Nicola Ulivieri, come Balducci, e Alessandro Luongo, come Fieramosca, mozzano il fiato per brillantezza nella recitazione; solo ripensando alla recita si realizza che nel canto nessuno doveva essergli preferito. Anziché cedere all’oleografia, e meno che mai nell’Urbe, Gilliam immagina un papa Clemente VII non rinascimentale e imporporato, ma esotico e inafferrabile come l’imperatore Altoum della Turandot: Marco Spotti lo impersona con agio, a dispetto di un canto mai stato troppo elegante. Di vaglia il comprimariato, che a fronte di un minor ruolo nell’azione e nella musica palesa alta cognizione delle pretese dell’opera e della complessità dello spettacolo: Matteo Falcier come Francesco, Graziano Dallavalle come Bernardino, Andrea Giovannini come Pompeo – ma qui v’è la statura del caratterista, sia nel personaggio sia nell’interprete: non del semplice comprimario – e Vladimir Reutov come Taverniere.
Il discorso musicale è tenuto saldamente in pugno da Roberto Abbado: tra i direttori italiani consacrati all’opera, egli si riconferma così uno dei più curiosi e trasversali, pronto a Rossini come a Donizetti, a Verdi come a Wagner, a Mozart come – infine – a questo Berlioz scabroso e insolente, dove in mancanza di una specializzazione specifica (Davis, Nelson, Gardiner) viene a contare la somma delle esperienze pregresse.
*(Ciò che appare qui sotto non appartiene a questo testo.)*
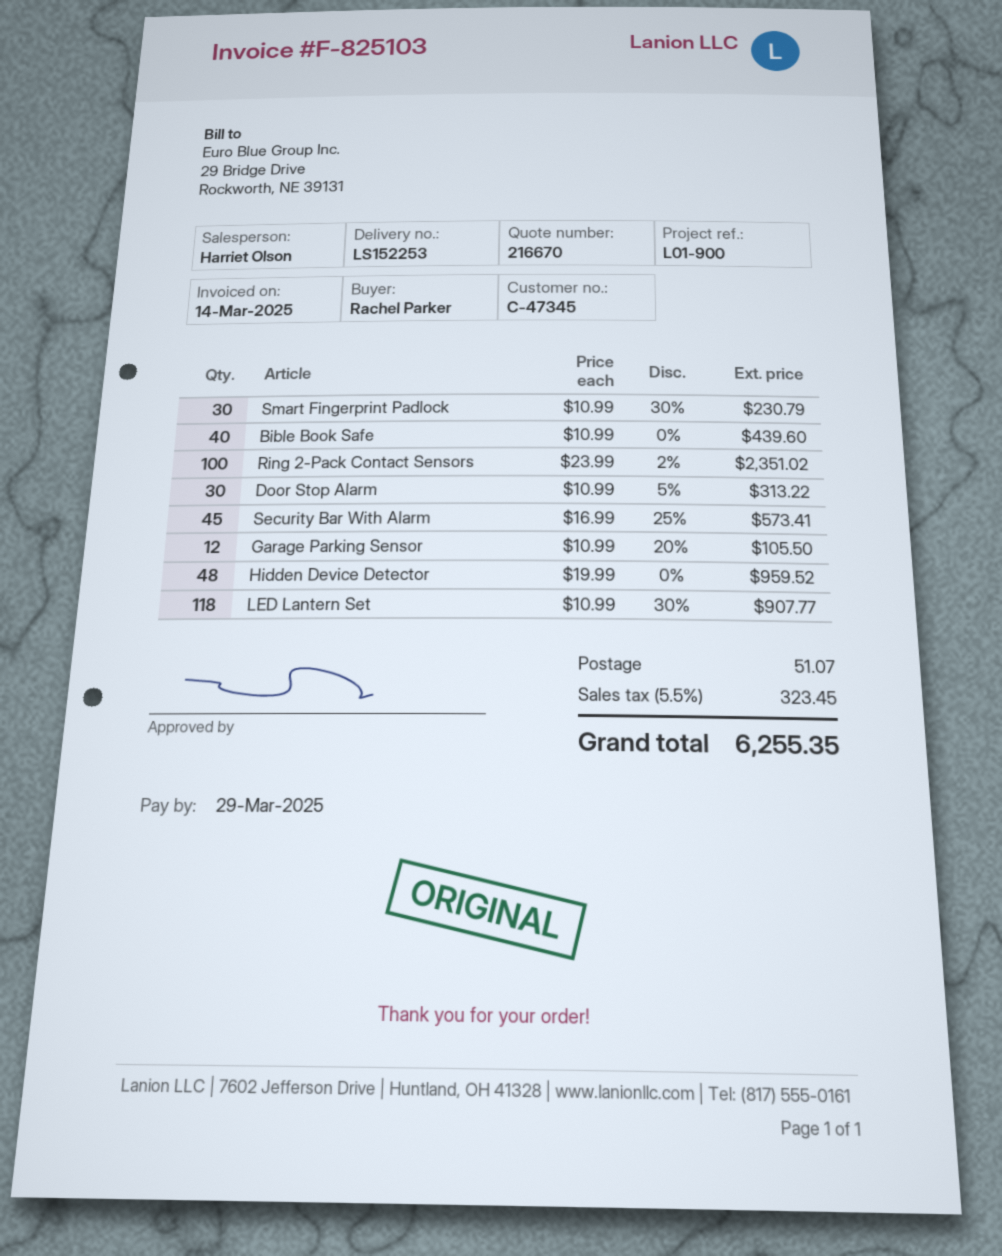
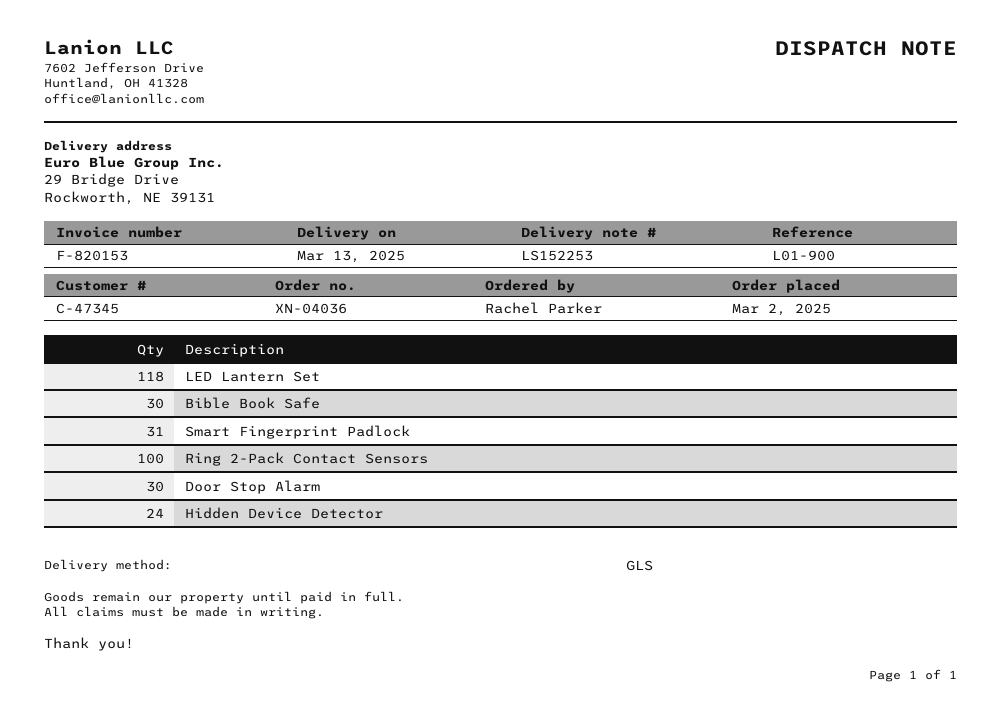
invoice number: F-825103 -> F-820153
Smart Fingerprint Padlock: 30 -> 31
Bible Book Safe: 40 -> 30
Security Bar With Alarm: 45 -> none
Garage Parking Sensor: 12 -> none
Hidden Device Detector: 48 -> 24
Lavorando con Orchestra e Coro del Teatro dell’Opera, il maestro dispone di compagini qualificate e tuttavia non pretende da loro la virtuosistica esibizione delle tante peculiarità strumentali e timbriche; non oro, argento e bronzo, esplosione e riverbero, come fusione pompier vorrebbe, bensì velluto e marmo, morbidezza nell’accompagnamento e assorbimento delle luci sonore. Una strada possibile, qui forse obbligata, in singolare e non per questo fastidiosa controtendenza rispetto all’estroversione registica.